─── Data

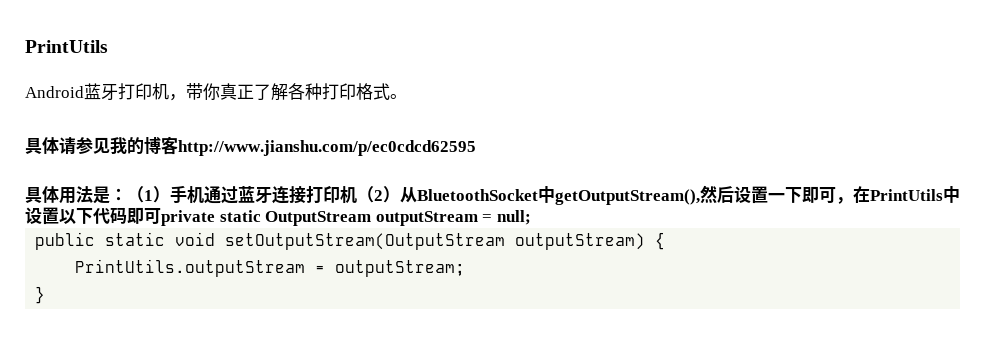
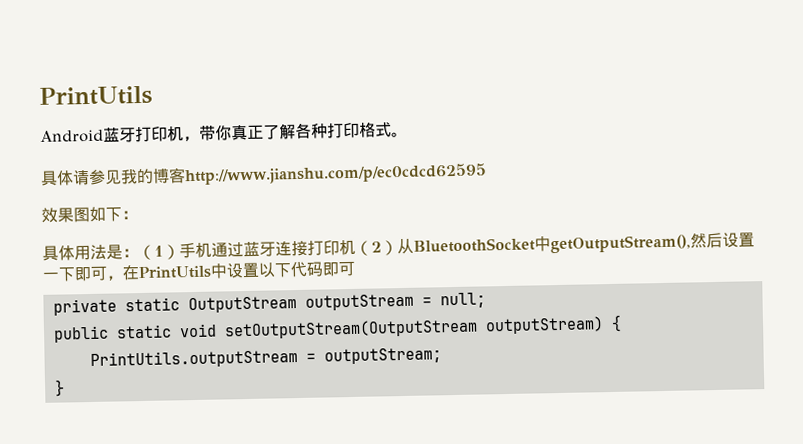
(476, 148) none -> [41,206,138,223] // 效果图如下：
(161, 216) none -> (356, 268) //

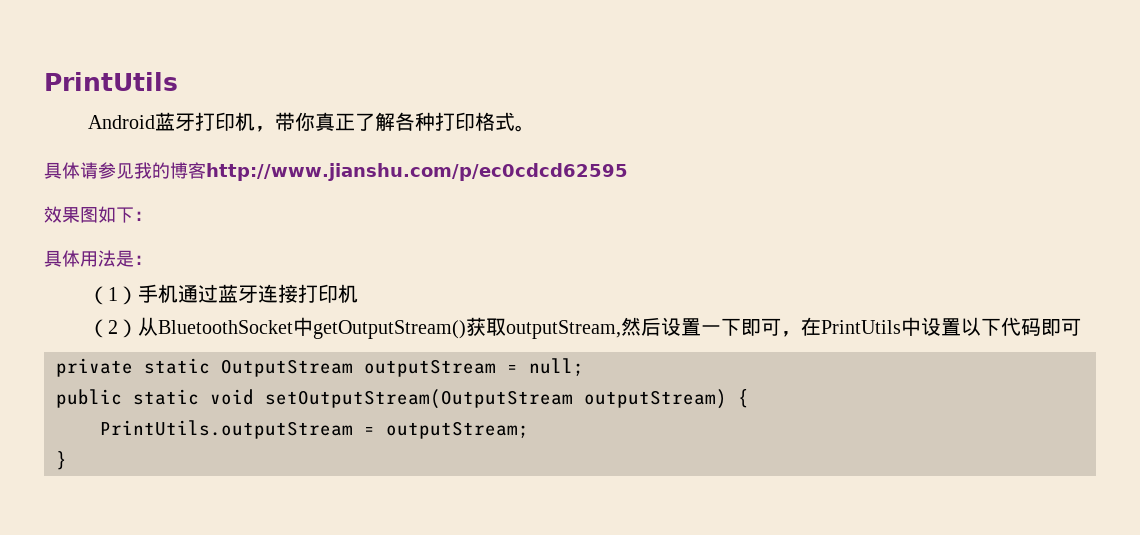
(139, 253) none -> (152, 260) //
(356, 247) none -> (359, 293) //
[550,234,691,254] getOutputStream(), -> [313,317,622,339] getOutputStream()获取outputStream,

──────

● **Exercise details**:
In the entries above, how many lines contain the word "none"? Provide the number alone.

● **Task response**:
4